### The input

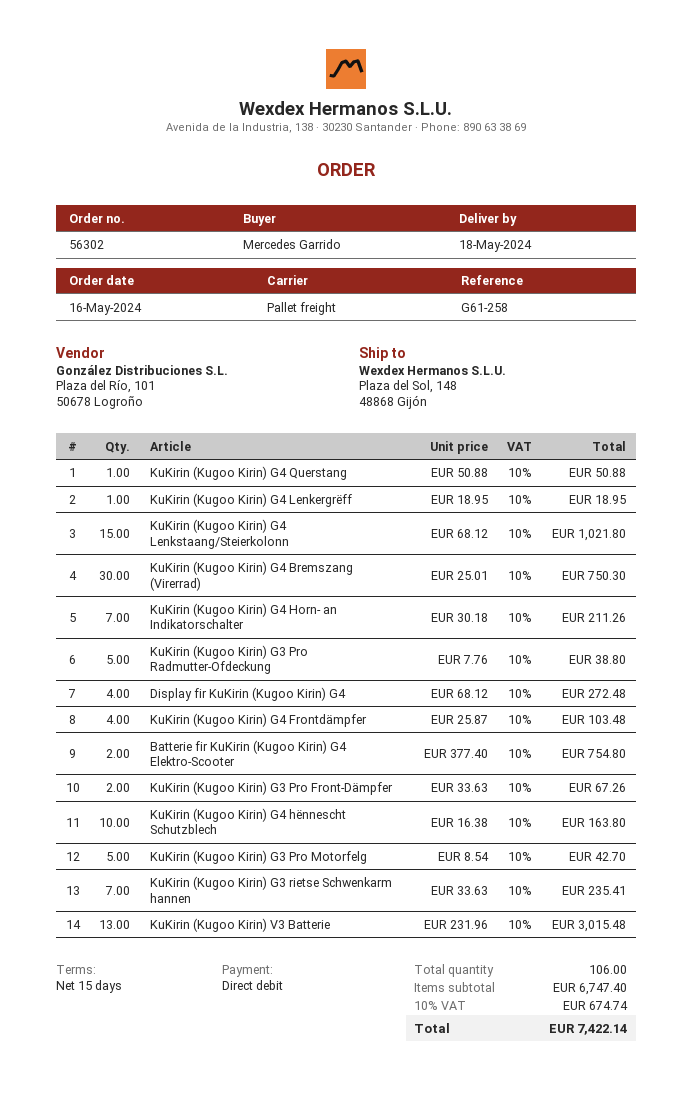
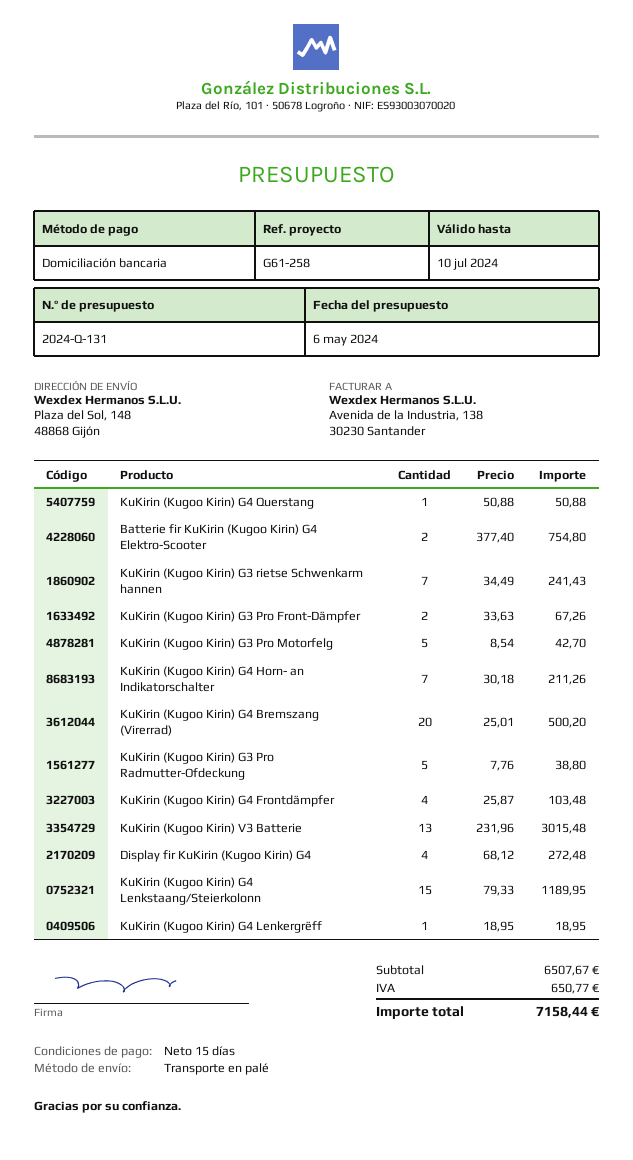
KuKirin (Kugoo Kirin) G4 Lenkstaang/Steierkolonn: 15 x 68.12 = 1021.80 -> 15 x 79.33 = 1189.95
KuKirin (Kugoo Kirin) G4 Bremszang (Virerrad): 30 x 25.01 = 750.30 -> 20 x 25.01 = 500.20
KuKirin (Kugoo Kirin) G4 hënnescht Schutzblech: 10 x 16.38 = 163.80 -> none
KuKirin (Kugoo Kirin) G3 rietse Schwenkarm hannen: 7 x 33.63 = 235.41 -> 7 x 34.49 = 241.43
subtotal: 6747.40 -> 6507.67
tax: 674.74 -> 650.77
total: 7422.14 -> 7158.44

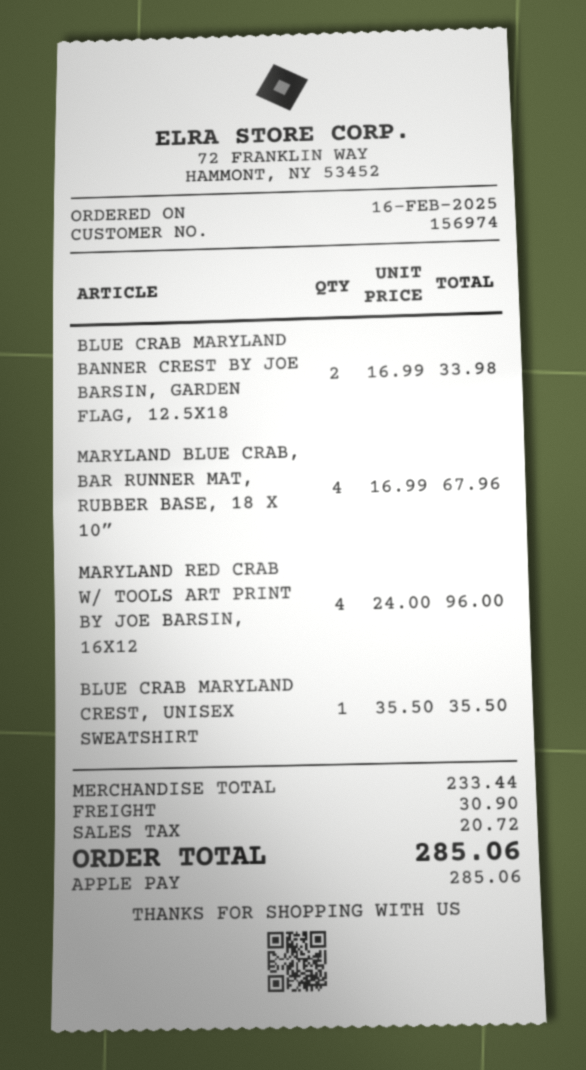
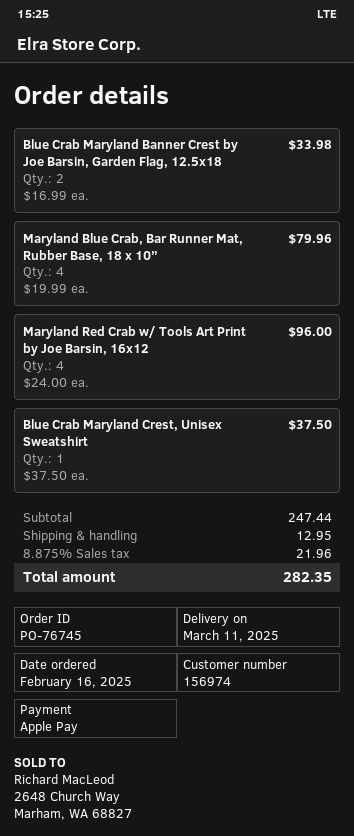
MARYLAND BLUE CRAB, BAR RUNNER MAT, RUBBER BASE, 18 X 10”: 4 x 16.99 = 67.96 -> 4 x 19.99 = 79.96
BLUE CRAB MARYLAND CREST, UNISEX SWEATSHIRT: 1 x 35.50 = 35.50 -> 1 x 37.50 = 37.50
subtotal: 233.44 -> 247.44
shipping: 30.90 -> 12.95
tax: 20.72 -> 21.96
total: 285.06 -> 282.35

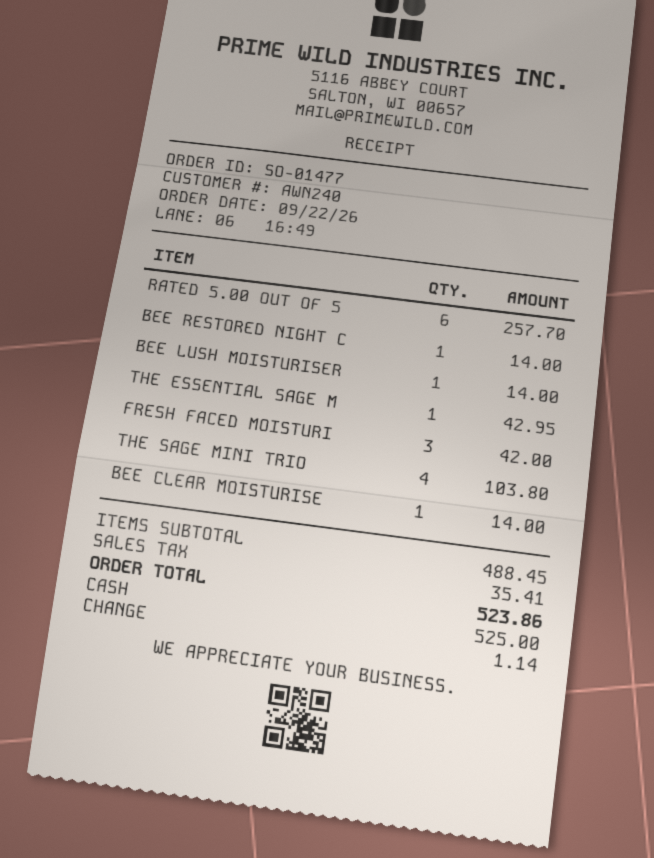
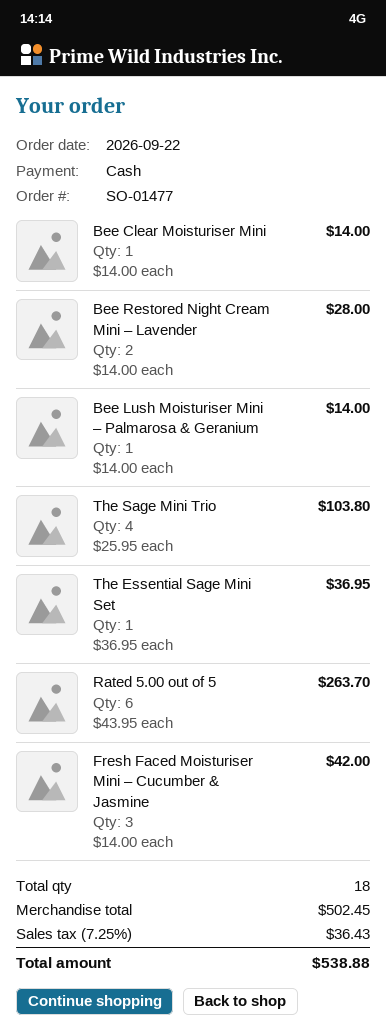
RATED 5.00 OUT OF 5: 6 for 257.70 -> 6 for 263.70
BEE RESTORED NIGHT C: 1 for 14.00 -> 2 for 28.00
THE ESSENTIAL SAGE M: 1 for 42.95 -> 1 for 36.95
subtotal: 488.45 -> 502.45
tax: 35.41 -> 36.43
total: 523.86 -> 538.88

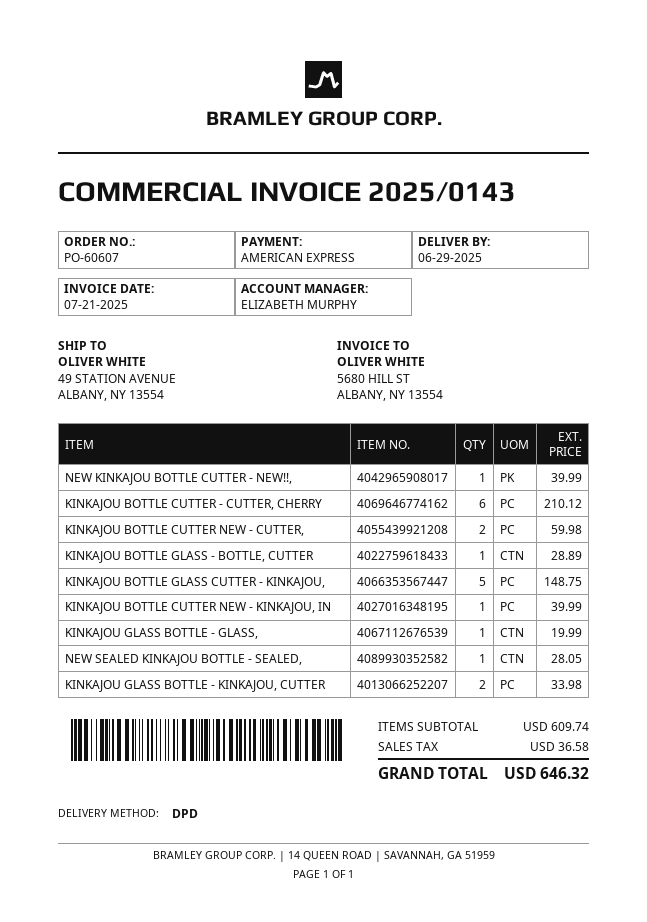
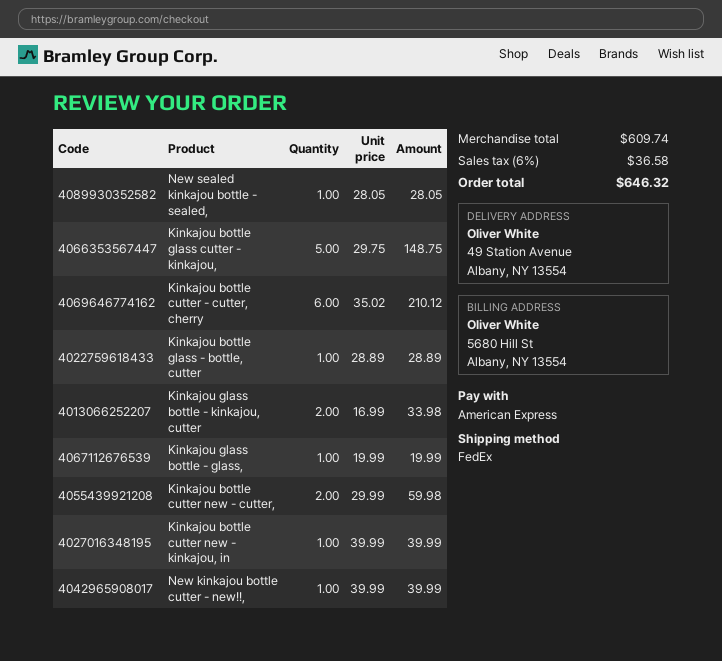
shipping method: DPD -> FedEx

######

Your instructions.
When copying the data above, repeat every word exactly and drop the pictures.

Solution to this exercise.
KuKirin (Kugoo Kirin) G4 Lenkstaang/Steierkolonn: 15 x 68.12 = 1021.80 -> 15 x 79.33 = 1189.95
KuKirin (Kugoo Kirin) G4 Bremszang (Virerrad): 30 x 25.01 = 750.30 -> 20 x 25.01 = 500.20
KuKirin (Kugoo Kirin) G4 hënnescht Schutzblech: 10 x 16.38 = 163.80 -> none
KuKirin (Kugoo Kirin) G3 rietse Schwenkarm hannen: 7 x 33.63 = 235.41 -> 7 x 34.49 = 241.43
subtotal: 6747.40 -> 6507.67
tax: 674.74 -> 650.77
total: 7422.14 -> 7158.44

MARYLAND BLUE CRAB, BAR RUNNER MAT, RUBBER BASE, 18 X 10”: 4 x 16.99 = 67.96 -> 4 x 19.99 = 79.96
BLUE CRAB MARYLAND CREST, UNISEX SWEATSHIRT: 1 x 35.50 = 35.50 -> 1 x 37.50 = 37.50
subtotal: 233.44 -> 247.44
shipping: 30.90 -> 12.95
tax: 20.72 -> 21.96
total: 285.06 -> 282.35

RATED 5.00 OUT OF 5: 6 for 257.70 -> 6 for 263.70
BEE RESTORED NIGHT C: 1 for 14.00 -> 2 for 28.00
THE ESSENTIAL SAGE M: 1 for 42.95 -> 1 for 36.95
subtotal: 488.45 -> 502.45
tax: 35.41 -> 36.43
total: 523.86 -> 538.88

shipping method: DPD -> FedEx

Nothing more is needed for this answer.